Here’s How to Relax at the Dentist
Recent studies estimate that between nine percent and fifteen percent of Americans avoid the dentist out of fear. That’s about 30-40 million people who are not getting the dental care that they need. Telling someone to get over it and just get to the dentist because it’s good for them doesn’t work. A fear of the dentist is a legitimate fear. It’s also known as odontophobia.
Instead of just telling a person to get over it, we try to teach patients how to cope with their fears so that they don’t end up being controlled by them. So, how can you cope with your fear of the dentist and learn how to relax in the dental chair?
Bring music | Bring your iPhone and put together a playlist of your favorite empowering songs. We’ve recommended this to patients for years and have seen positive results because patients can drown out the noise of dental tools and be taken out of the dental office into the world of their music.
Watch Netflix | Similar to our suggestion to bring music, sometimes it helps for a patient to binge watch their favorite show on Netflix while they’re having work done. There’s nothing better that kicking back and enjoying a show while you’re teeth are getting the care they need.
Try breathing | Certain breathing techniques can help a person relax. And while we usually see breathing be most effective when combined with another technique, such as listening to music or watching Netflix, it can sometimes work on its own as well.

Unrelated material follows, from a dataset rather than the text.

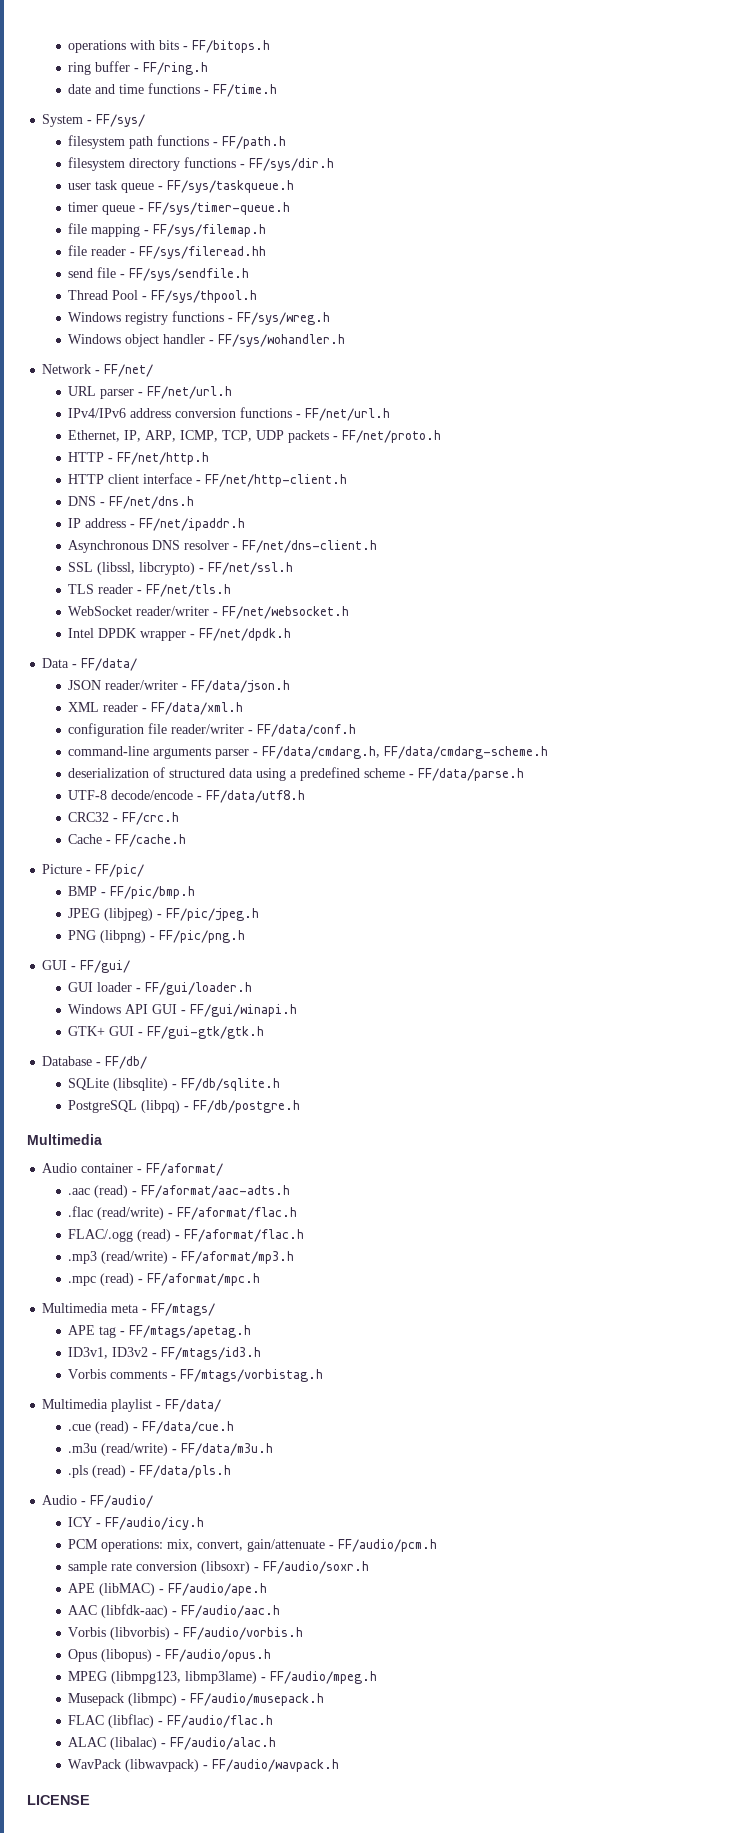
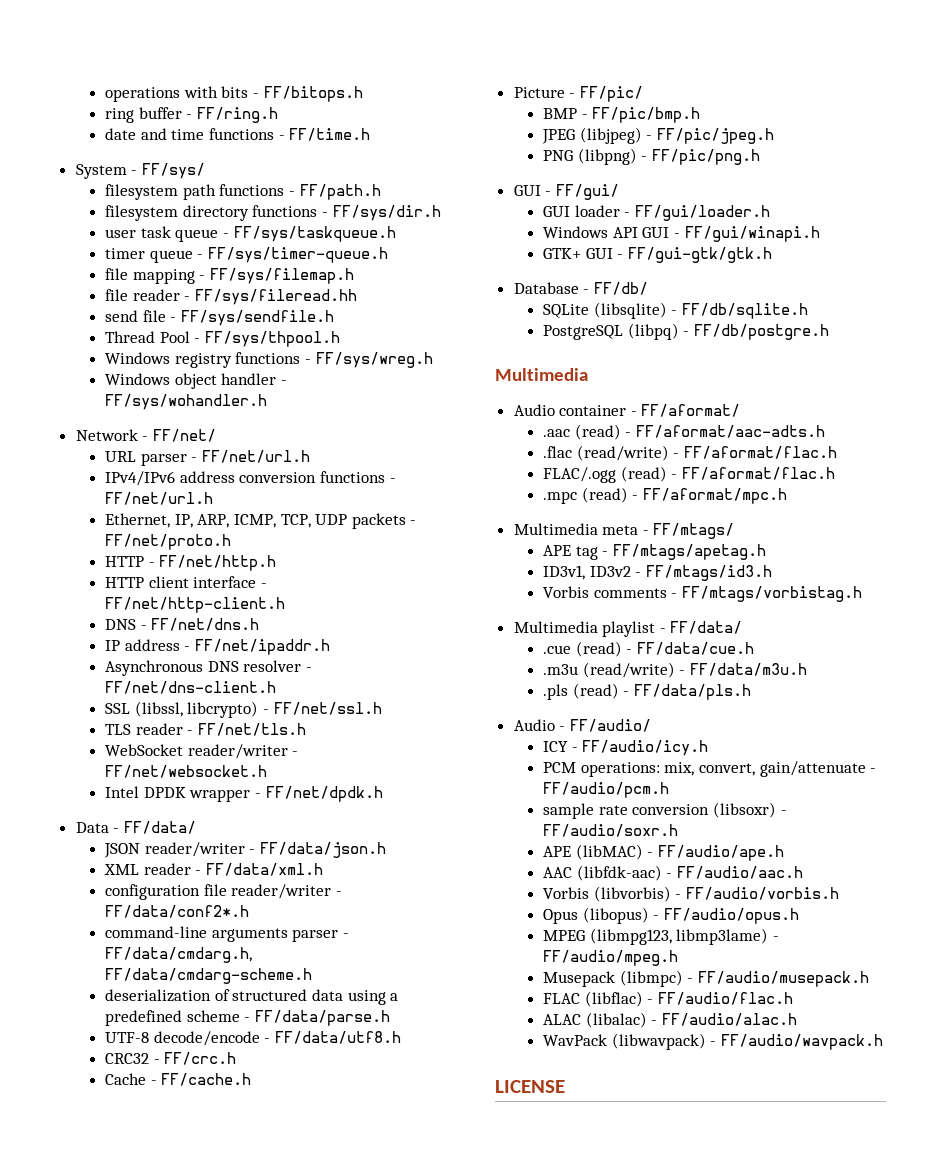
- configuration file reader/writer - FF/data/conf.h
+ configuration file reader/writer - FF/data/conf2*.h
- .mp3 (read/write) - FF/aformat/mp3.h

Discuss sedation options | Sedation dentistry allows the dentist to calm patients enough so that he can work on them without issue. There are various levels of sedation and the doctor will work with you to determine which would work best for your level of anxiety.
For those who absolutely cannot handle the dentist he often recommends complete sedation, where you’re completely asleep throughout the entire visit using general anesthesia. You’ll wake up without recollection of the visit, but will have nice, clean teeth.
Deep sedation is used for patients who want to be early asleep. When under this form of sedation a patient is asleep but can be shaken to wake them up.
Those who are nervous about visiting the dentist, but don’t need to be completely knocked out will oftentimes benefit from moderate sedation through nitrous oxide (laughing gas) or the use of a medication that is taken about an hour before your visit. When a patient is moderately sedated they often don’t remember the procedure and slur their words.
Finally, for those who simply need the edge taken off, minimal sedation can be used to help them relax, but still be fully awake.